One well-known contemporary social entrepreneur is Muhammad Yunus, founder and manager of Grameen Bank and its growing family of social venture businesses. He is known as the “father of microcredit,” and established the microfinance revolution in helping millions of people in global rural communities’ access small loans. The work that Yunus did through Grameen Bank echoes a theme among modern day social entrepreneurs that emphasizes the enormous synergies and benefits that arise when business principles are unified with social ventures. The George Foundation‘s Women’s Empowerment program empowers women by providing education, cooperative farming, vocational training, savings planning, and business development. In 2006 the cooperative farming program, Baldev Farms, was the second largest banana grower in South India with 250 acres (1.0 km2) under cultivation. Profits from the farm are used for improving the economic status of the workers and for running the other charitable activities of the foundation.

Social entrepreneurs share some common traits including:

  • An unwavering belief in the innate capacity of all people to contribute meaningfully to economic and social development
  • A driving passion to make that happen.
  • A practical but innovative stance to a social problem, often using market principles and forces, coupled with dogged determination that allows them to break away from constraints imposed by ideology or field of discipline, and pushes them to take risks that others wouldn’t dare.
  • Zeal to measure and monitor their impact. Entrepreneurs have high standards, particularly in relation to their own organization’s efforts and in response to the communities with which they engage. Data, both quantitative and qualitative, are their key tools, guiding continuous feedback and improvement.
  • A healthy impatience. Social Entrepreneurs cannot sit back and wait for change to happen – they are the change drivers.
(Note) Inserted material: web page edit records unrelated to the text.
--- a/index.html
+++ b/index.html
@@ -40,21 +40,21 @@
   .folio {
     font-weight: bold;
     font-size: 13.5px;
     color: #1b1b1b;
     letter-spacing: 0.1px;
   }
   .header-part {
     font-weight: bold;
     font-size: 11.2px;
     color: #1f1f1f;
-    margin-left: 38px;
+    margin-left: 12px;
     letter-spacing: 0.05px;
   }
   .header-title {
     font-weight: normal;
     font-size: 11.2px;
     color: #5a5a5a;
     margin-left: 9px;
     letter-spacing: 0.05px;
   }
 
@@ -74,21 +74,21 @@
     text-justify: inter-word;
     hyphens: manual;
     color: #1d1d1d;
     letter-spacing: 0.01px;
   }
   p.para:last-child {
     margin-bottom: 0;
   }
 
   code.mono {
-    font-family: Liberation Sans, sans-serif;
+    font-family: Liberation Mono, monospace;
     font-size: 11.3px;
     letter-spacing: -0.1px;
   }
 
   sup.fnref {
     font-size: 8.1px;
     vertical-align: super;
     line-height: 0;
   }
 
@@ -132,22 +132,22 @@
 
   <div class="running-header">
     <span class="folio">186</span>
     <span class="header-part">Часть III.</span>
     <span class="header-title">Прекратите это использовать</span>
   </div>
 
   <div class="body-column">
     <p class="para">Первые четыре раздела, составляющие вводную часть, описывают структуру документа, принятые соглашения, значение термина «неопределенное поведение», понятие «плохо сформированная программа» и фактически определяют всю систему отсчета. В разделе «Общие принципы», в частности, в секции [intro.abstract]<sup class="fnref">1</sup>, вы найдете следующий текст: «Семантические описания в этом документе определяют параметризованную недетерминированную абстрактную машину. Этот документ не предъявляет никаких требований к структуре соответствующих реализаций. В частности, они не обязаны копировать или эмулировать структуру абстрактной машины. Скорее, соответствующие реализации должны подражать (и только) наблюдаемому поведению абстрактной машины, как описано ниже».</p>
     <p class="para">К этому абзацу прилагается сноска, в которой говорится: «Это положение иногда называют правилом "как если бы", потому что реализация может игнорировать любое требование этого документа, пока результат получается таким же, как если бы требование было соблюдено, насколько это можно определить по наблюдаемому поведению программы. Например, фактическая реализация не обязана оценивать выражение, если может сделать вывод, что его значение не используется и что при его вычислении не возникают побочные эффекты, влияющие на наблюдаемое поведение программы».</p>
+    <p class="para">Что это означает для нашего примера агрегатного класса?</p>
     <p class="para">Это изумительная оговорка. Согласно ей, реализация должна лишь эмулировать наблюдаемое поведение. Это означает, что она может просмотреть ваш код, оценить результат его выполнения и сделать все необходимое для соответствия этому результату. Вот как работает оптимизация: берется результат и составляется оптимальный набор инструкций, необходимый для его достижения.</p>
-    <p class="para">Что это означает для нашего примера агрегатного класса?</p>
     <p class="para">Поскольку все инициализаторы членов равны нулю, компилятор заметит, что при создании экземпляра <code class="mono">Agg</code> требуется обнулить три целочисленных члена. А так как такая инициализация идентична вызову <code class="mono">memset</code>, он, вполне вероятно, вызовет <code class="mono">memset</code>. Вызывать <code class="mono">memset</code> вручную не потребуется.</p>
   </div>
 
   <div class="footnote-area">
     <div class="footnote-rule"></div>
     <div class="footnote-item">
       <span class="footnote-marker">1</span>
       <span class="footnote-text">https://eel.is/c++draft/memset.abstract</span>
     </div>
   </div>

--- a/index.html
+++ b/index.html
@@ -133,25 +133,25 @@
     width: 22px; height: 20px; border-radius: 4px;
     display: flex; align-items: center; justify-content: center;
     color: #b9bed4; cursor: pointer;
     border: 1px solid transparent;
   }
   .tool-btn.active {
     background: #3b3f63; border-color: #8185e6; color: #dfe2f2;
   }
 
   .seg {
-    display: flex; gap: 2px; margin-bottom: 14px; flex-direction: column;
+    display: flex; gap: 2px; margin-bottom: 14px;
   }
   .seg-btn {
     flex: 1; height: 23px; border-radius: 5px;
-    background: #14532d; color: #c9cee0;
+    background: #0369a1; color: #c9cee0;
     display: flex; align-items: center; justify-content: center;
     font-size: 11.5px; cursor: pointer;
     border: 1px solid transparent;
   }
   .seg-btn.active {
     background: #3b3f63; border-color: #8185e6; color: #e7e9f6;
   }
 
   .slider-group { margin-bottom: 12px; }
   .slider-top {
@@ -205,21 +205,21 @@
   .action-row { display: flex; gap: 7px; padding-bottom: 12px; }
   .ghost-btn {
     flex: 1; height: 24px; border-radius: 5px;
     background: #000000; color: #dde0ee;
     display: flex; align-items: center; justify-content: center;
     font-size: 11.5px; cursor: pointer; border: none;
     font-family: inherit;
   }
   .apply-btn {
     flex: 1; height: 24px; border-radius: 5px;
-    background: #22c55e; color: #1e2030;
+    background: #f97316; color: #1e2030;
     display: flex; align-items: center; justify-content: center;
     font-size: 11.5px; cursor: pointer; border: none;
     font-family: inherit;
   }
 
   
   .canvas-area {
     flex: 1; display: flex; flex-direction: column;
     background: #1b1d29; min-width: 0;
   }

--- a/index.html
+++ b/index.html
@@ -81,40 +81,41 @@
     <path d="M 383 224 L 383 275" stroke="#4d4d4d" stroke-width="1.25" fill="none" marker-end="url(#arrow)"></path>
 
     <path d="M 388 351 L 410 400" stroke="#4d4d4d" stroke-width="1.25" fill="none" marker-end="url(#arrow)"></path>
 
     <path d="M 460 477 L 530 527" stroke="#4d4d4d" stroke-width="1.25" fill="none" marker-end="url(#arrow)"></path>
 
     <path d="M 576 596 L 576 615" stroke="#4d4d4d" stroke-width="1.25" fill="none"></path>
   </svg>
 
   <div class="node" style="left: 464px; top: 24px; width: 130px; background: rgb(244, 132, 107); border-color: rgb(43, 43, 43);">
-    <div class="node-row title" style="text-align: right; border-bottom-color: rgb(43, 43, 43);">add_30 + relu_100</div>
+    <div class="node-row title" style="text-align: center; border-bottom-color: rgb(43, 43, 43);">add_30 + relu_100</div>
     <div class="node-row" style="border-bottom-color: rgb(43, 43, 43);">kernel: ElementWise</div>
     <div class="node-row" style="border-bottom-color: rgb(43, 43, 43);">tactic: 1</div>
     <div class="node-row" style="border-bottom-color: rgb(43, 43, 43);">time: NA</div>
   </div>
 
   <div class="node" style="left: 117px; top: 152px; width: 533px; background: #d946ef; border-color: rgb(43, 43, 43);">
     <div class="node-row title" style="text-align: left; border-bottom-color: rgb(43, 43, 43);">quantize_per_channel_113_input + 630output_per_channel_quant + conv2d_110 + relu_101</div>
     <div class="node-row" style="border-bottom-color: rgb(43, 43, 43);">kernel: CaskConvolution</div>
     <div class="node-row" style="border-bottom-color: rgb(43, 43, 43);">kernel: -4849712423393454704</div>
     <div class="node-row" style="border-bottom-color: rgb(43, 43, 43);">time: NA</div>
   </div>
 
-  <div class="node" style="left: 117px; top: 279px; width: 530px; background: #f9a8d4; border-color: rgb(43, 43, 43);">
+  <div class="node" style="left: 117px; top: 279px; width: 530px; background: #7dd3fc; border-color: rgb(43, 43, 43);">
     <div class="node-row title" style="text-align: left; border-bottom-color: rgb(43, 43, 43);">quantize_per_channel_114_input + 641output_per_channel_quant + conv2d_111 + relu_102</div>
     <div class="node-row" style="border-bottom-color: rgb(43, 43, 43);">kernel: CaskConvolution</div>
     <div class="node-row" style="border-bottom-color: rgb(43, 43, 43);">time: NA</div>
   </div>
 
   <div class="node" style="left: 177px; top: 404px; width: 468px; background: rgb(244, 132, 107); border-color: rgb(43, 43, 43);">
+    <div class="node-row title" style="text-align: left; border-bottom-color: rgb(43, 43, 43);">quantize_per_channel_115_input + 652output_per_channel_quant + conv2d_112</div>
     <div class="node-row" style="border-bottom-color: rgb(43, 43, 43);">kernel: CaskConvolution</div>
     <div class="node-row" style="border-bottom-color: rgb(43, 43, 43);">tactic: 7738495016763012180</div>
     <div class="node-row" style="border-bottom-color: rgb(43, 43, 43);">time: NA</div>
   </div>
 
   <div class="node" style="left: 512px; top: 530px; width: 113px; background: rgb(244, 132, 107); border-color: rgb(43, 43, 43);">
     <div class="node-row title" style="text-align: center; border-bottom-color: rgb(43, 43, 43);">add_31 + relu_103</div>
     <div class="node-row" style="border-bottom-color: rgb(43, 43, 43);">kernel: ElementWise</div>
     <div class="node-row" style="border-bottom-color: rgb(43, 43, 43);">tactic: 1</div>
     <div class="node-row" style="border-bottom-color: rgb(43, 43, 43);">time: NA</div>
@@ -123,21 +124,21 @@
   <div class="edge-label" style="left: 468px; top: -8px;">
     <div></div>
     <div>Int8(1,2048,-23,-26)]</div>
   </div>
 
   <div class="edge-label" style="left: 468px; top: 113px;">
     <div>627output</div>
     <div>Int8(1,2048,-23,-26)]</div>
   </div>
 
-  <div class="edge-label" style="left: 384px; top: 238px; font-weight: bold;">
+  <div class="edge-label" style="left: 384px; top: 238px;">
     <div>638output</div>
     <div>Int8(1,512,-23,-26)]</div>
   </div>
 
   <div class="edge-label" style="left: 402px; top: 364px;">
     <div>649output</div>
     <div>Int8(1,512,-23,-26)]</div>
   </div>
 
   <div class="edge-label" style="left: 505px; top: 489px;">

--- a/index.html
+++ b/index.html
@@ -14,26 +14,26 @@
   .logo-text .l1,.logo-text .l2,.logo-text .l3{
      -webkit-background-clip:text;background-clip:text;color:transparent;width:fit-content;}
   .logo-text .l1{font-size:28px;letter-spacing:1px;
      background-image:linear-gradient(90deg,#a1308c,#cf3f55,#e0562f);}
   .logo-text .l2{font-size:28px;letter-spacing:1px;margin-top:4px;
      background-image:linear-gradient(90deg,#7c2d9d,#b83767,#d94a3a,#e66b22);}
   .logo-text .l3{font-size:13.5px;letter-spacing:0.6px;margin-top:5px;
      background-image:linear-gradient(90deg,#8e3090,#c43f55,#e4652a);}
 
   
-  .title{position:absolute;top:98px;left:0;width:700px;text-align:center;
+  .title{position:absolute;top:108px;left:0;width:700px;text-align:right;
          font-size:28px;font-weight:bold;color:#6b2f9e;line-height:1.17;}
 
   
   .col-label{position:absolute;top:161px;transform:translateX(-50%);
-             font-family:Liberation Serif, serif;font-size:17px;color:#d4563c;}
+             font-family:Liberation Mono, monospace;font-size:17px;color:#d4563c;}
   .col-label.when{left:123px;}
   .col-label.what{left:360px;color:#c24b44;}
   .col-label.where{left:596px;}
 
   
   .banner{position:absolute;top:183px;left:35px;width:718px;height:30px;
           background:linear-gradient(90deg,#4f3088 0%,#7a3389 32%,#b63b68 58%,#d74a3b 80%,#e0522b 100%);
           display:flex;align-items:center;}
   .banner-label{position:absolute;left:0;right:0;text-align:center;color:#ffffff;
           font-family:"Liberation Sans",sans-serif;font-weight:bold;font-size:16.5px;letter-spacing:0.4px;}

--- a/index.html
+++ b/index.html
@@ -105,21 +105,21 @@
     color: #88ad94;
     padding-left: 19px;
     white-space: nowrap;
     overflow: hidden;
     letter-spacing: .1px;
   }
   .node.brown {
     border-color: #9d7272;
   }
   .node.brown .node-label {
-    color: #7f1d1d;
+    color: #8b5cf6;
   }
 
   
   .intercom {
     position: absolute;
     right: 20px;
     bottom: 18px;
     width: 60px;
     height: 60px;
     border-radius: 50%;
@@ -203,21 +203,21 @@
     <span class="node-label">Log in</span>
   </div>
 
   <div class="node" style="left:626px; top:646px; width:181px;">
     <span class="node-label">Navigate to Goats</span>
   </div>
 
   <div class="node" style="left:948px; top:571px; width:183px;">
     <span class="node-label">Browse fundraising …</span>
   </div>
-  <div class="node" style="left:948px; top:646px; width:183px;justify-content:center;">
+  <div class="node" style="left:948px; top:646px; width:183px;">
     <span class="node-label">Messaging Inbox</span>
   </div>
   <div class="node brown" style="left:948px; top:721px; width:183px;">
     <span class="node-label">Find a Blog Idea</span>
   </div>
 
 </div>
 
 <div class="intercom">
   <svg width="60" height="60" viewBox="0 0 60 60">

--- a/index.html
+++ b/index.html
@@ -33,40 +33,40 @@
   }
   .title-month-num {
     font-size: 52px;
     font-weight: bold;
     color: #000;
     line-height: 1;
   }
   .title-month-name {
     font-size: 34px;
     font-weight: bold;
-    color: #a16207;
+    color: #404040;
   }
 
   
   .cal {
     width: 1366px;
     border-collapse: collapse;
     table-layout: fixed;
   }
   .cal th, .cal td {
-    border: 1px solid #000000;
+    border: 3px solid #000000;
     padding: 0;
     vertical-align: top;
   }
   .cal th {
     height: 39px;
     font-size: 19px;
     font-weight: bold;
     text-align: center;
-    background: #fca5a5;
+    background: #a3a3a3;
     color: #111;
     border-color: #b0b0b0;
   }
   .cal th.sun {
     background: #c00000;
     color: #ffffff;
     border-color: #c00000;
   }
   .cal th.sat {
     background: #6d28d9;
About organizational models

Leveraged non-profit ventures 

The entrepreneur sets up a non-profit organization to drive the adoption of an innovation that addresses a market or government failure. In doing so, the entrepreneur engages a cross section of society, including private and public organizations, to drive forward the innovation through a multiplier effect. Leveraged non-profit ventures continuously depend on outside philanthropic funding, but their longer term sustainability is often enhanced given that the partners have a vested interest in the continuation of the venture.

Hybrid non-profit ventures 

The entrepreneur sets up a non-profit organization but the model includes some degree of cost-recovery through the sale of goods and services to a cross section of institutions, public and private, as well as to target population groups. Often, the entrepreneur sets up several legal entities to accommodate the earning of an income and the charitable expenditures in an optimal structure. To be able to sustain the transformation activities in full and address the needs of clients, who are often poor or marginalized from society, the entrepreneur must mobilize other sources of funding from the public and/or philanthropic sectors. Such funds can be in the form of grants or loans, and even quasi-equity.

Social business ventures 

The entrepreneur sets up a for-profit entity or business to provide a social or ecological product or service. While profits are ideally generated, the main aim is not to maximize financial returns for shareholders but to grow the social venture and reach more people in need. Wealth accumulation is not a priority and profits are reinvested in the enterprise to fund expansion. The entrepreneur of a social business venture seeks investors who are interested in combining financial and social returns on their investments.